The internship allowed Orlando to spend eight weeks of his summer at Lawrence Livermore National Laboratory where he worked with nuclear theorist Dr. Jutta Escher on expanding nuclear mass models towards exotic nuclei.
The goal of the project was to provide better extrapolated mass predictions with quantifiable statistical errors. Nuclear masses are important for r-process calculations since the network goes all the way to the drip-line. Extrapolated nuclear masses also play a critical role in neutron star physics where the composition of the neutron star crust depends on the chemical potential of the nuclei.
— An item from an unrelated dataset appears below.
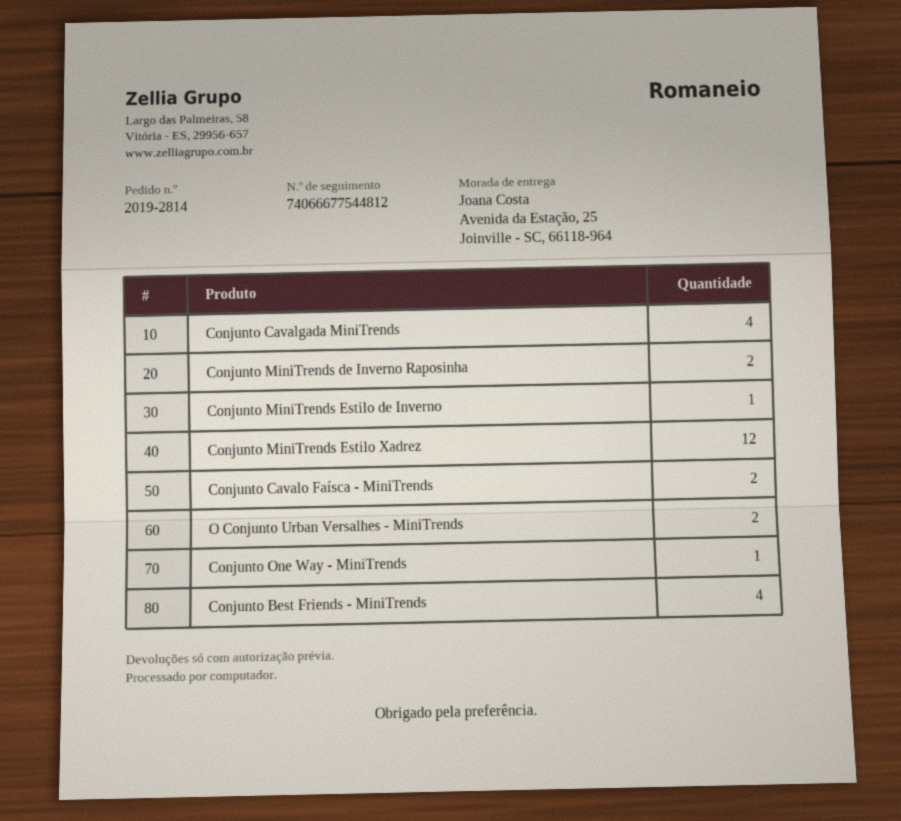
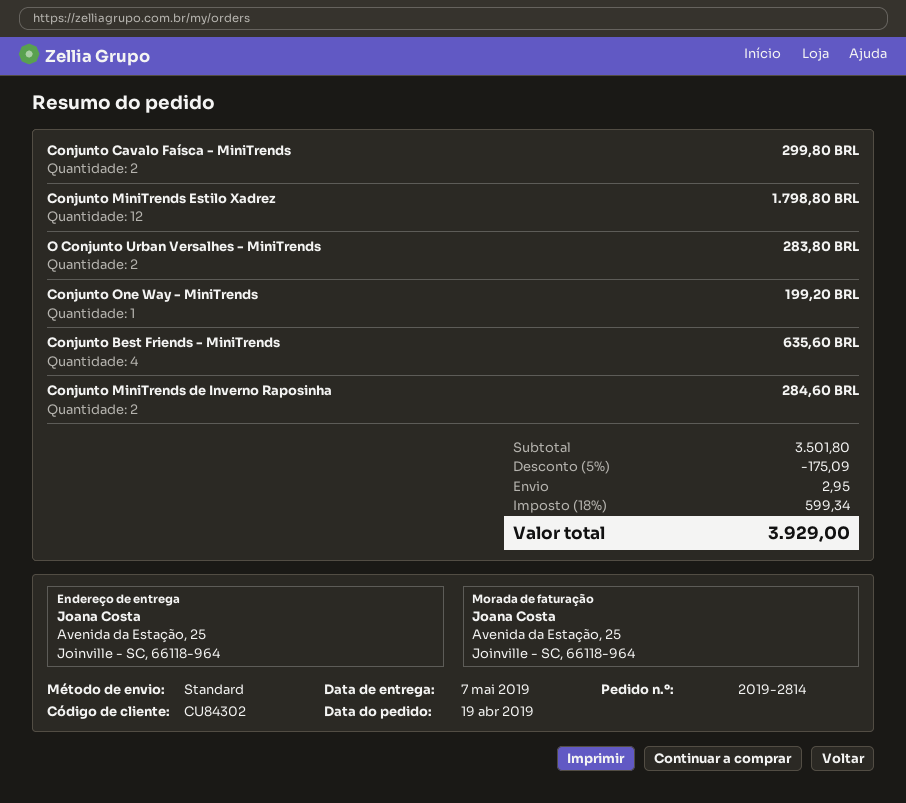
Conjunto Cavalgada MiniTrends: 4 -> none
Conjunto MiniTrends Estilo de Inverno: 1 -> none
“My summer research,” says Orlando, “has been learning to use the ‘Deep Jointly-Informed Neural Networks’; (DJINN) which is a code that builds Bayesian Neural Networks (BNNs), a type of machine learning algorithm. So far I have been using DJINN to enhance nuclear mass models (e.g. liquid drop model, or the more refined 10 parameter Duflo-Zucker (DZ)) by training BNNs on the mass residuals between the mass models and experimental measurements. Once a BNN-refined mass model is trained, one application is to look at neutron separation energies near the neutron drip line far from experimental data. A distinct advantage of using a BNN is that predictions come with quantifiable statistical errors.”